Erneut ein Blitz, der Donner gleich danach, Herr P. fuhr zusammen. "Und wenn sie nun nicht kommt?" Dieser Gedanke war vor ein paar Monaten aufgetaucht und hatte ihn sehr erschreckt. Kstharina war immer zuverlaessig, immer puenktlich gewesen. Und dann schien ihr doch wirklich was an diesem Treffen zu liegen! Immerhin hatte sie es doch vorgeschlagen. Davon war Harr P. ueberzeugt, auch wenn er sich nicht mehr richtig erinnern konnte, ob sie oder er es gewesen war, der zuerst das Gespraech auf ein letztes Treffen gebracht hatte.

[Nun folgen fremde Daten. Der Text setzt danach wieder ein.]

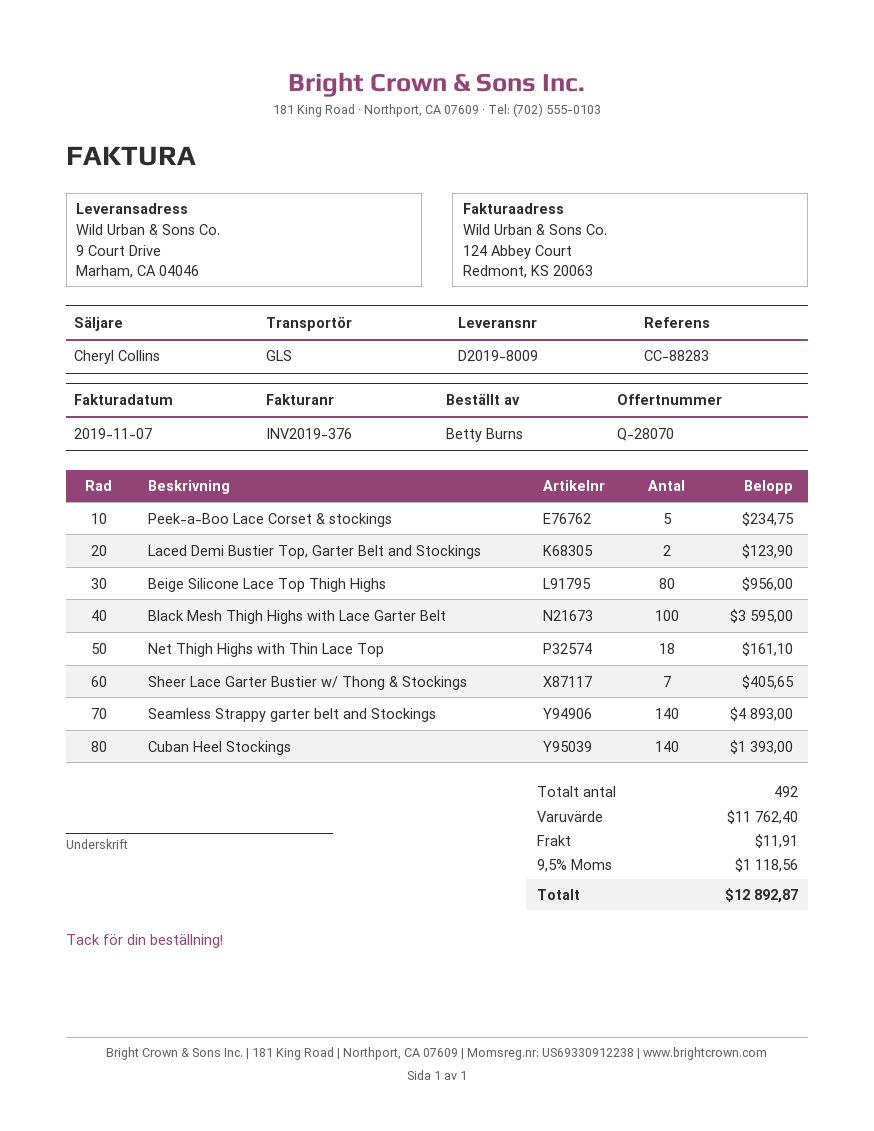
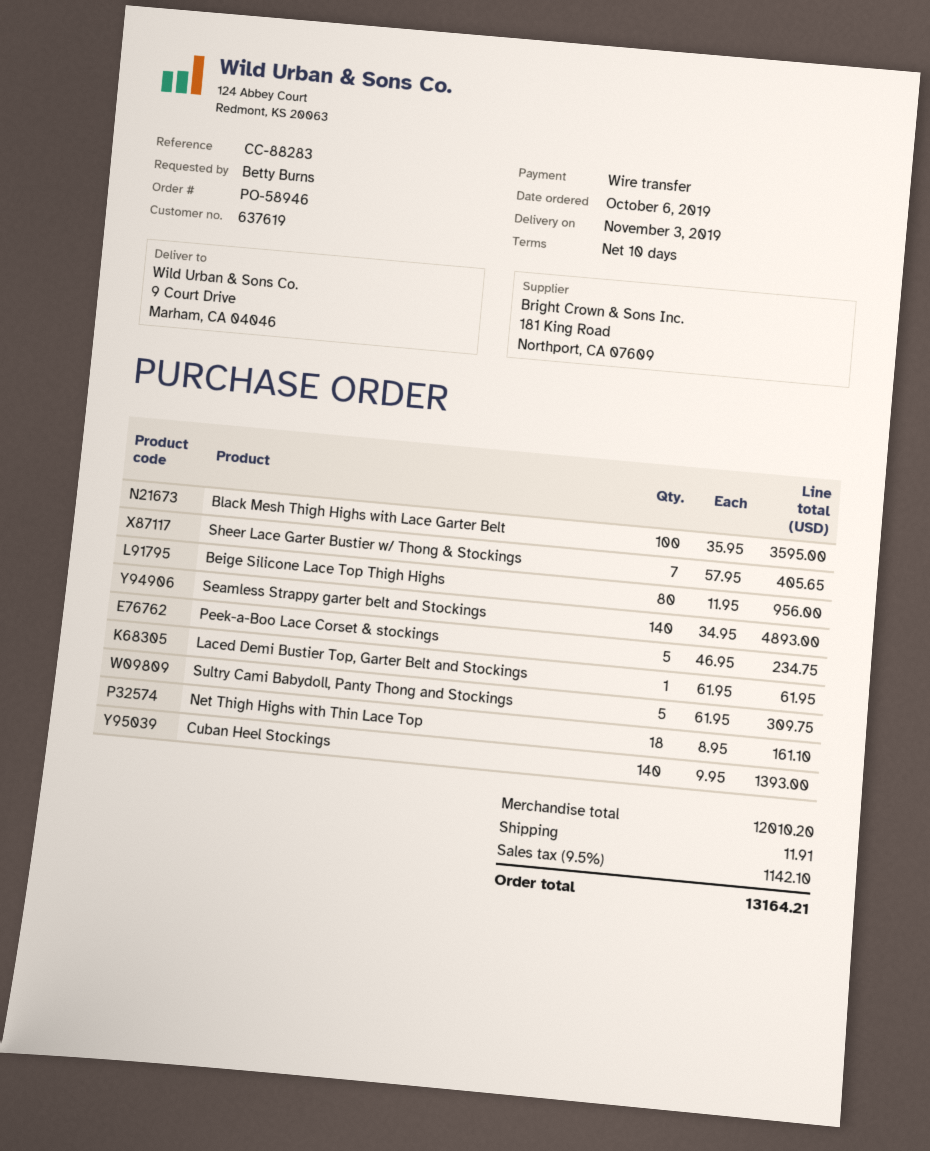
Laced Demi Bustier Top, Garter Belt and Stockings: 2 for 123.90 -> 1 for 61.95
Sultry Cami Babydoll, Panty Thong and Stockings: none -> 5 for 309.75
subtotal: 11762.40 -> 12010.20
tax: 9.5% = 1118.56 -> 9.5% = 1142.10
total: 12892.87 -> 13164.21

Das Gespraech selbst hatte stattgefunden, das stand fuer ihn fest. Seltsamerweise konnte er sich nicht mehr erinnern, wie. Persoenlich? Am Telefon? Im Traum? Er sah ihr Gesicht, so blass, gestuetzt durch viele weisse Kissen. Dazu der Geruch und das grelle Krankenhauslicht. Sie hatte es in sein Ohr gefluestert. "Wirst Du da sein, mein Liebster?" hatte sie gesagt. Ganz deutlich, die Augen geschlossen. Er hatte es versprochen. Er wuerde da sein. "Da" - es war offensichtlich, was sie meinte. Diese Stadt, diese Strasse, hier waren sie sich immerhin zum ersten Mal begegnet. Dann hatte sie ihn ganz sanft auf die Wange gekuesst, er hatte sich verabschiedet - "Bis morgen!" - , war am naechsten Tag wieder gekommen und hatte von der Schwester erfahren, dass sie nicht mehr da war. "Wirst Du da sein", der Treffpunkt, Herr P. hatte sich auf den Weg gemacht.
Nun stand er hier, in der Telefonzelle auf die der Regen trommelte. Und dann wusste er es, ganz ploetzlich. Nach beinahe drei Jahren begriff er endlich. Erneut ein Blitz, der Donner schon etwas ferner. Herr P. oeffnete die Zellentuer, schaute kurz in den Himmel aus dem dicke kalte Regentropfen in sein Gesichr fielen und lief langsam in die Nacht hinaus.